Copy the listing exactly as given. Omit every picture.

Start of Exercise input

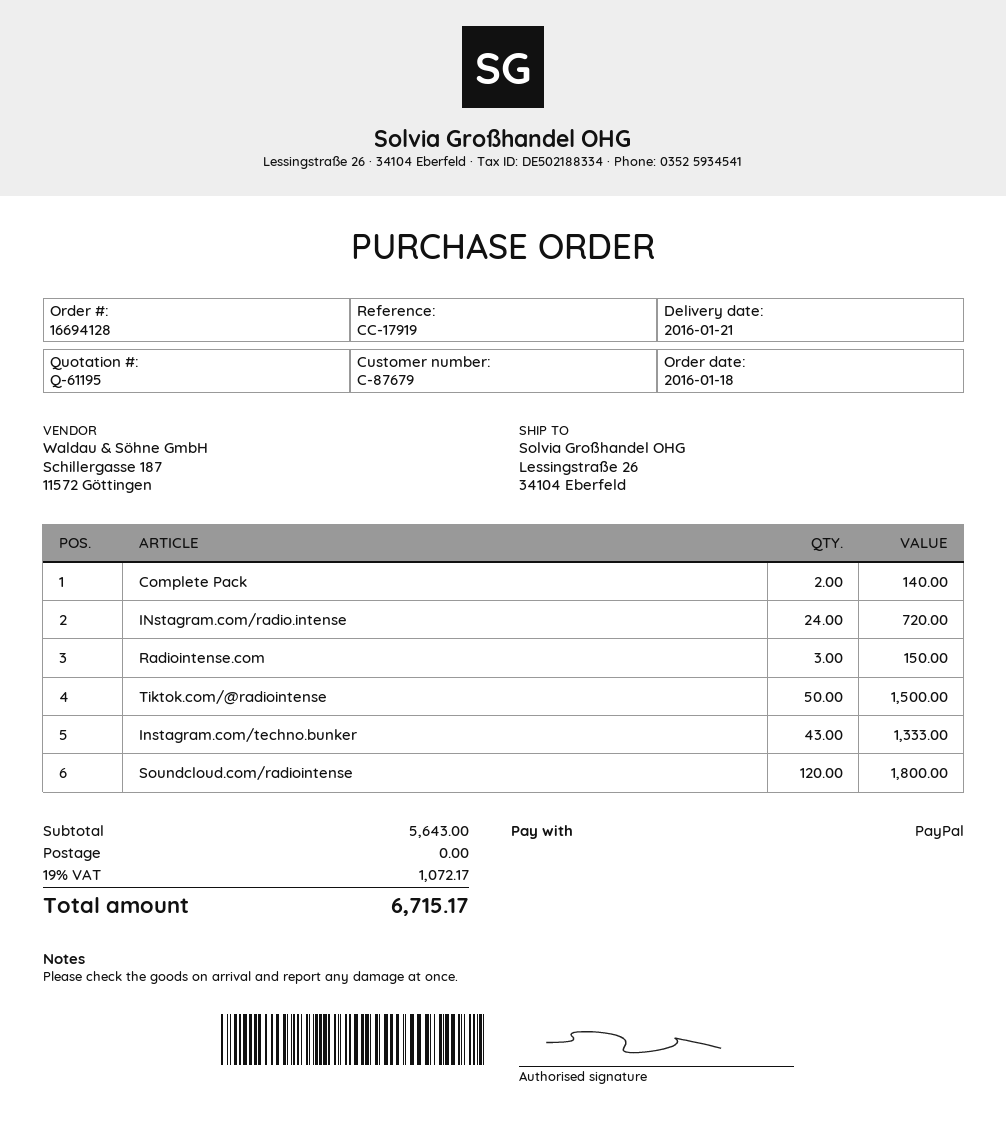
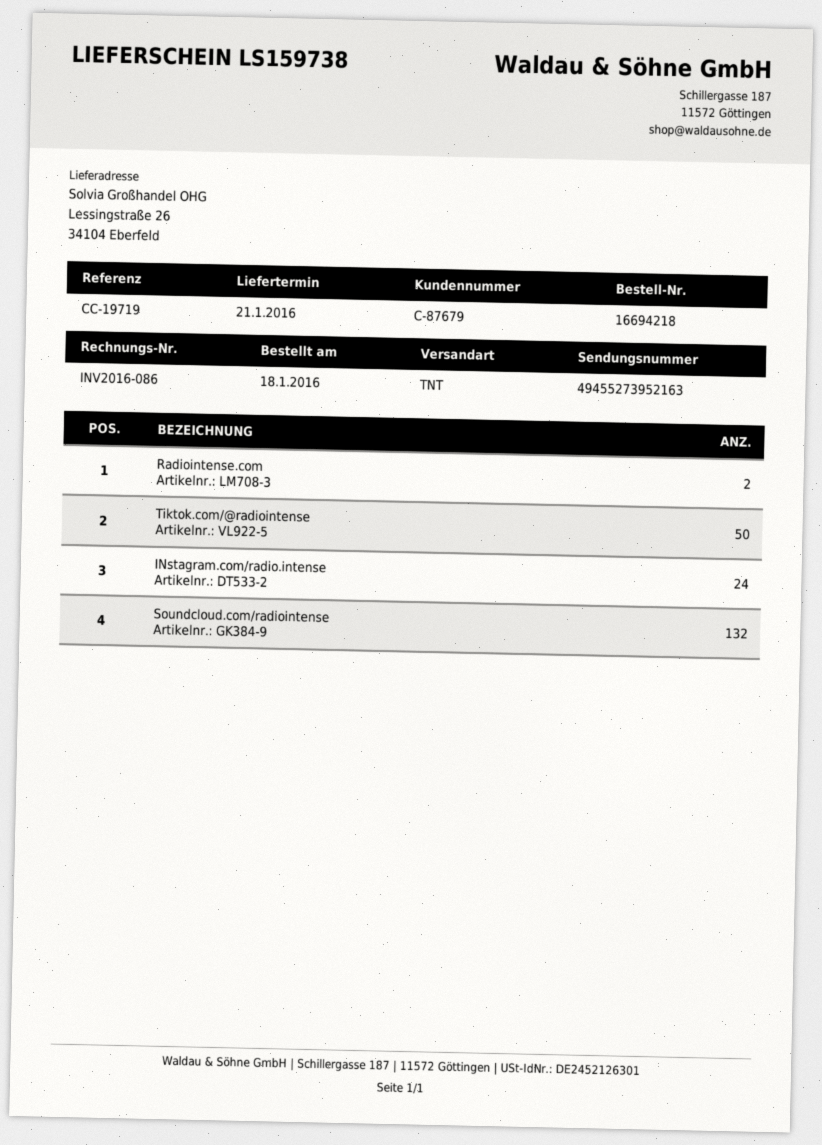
order number: 16694128 -> 16694218
reference: CC-17919 -> CC-19719
Complete Pack: 2 -> none
Radiointense.com: 3 -> 2
Instagram.com/techno.bunker: 43 -> none
Soundcloud.com/radiointense: 120 -> 132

End of Exercise input

### Response for this exercise
order number: 16694128 -> 16694218
reference: CC-17919 -> CC-19719
Complete Pack: 2 -> none
Radiointense.com: 3 -> 2
Instagram.com/techno.bunker: 43 -> none
Soundcloud.com/radiointense: 120 -> 132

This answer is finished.